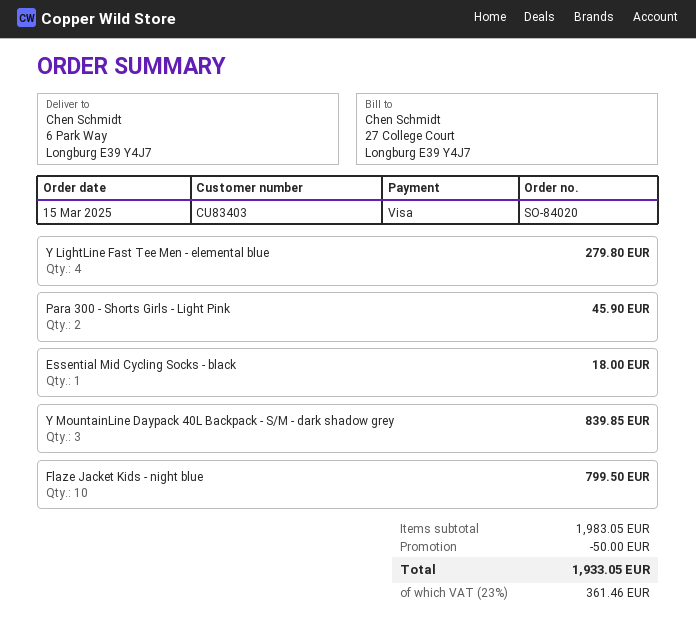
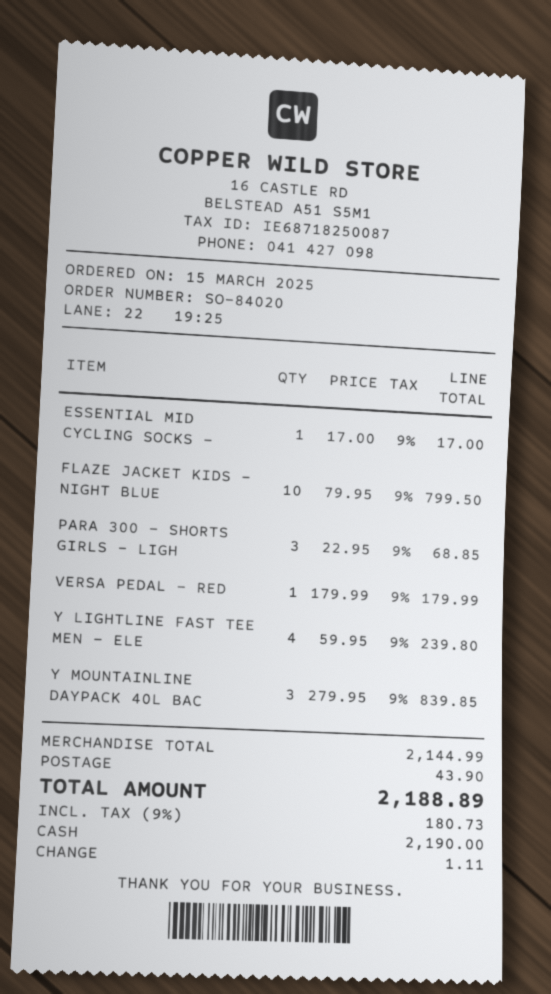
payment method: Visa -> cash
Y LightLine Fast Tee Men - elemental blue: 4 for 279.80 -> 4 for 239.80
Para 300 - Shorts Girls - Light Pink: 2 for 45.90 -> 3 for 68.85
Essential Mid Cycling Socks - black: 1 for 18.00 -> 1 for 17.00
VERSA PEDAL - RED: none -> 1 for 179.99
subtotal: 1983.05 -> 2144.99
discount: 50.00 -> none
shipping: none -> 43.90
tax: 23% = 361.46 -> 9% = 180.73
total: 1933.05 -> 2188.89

- **What to work on**:
Copy only this part of the entries above: the line with "Y LightLine Fast", the line with "shipping: none -> 43.90", and the lines between, all exactly as written.

- **Result of this task**:
Y LightLine Fast Tee Men - elemental blue: 4 for 279.80 -> 4 for 239.80
Para 300 - Shorts Girls - Light Pink: 2 for 45.90 -> 3 for 68.85
Essential Mid Cycling Socks - black: 1 for 18.00 -> 1 for 17.00
VERSA PEDAL - RED: none -> 1 for 179.99
subtotal: 1983.05 -> 2144.99
discount: 50.00 -> none
shipping: none -> 43.90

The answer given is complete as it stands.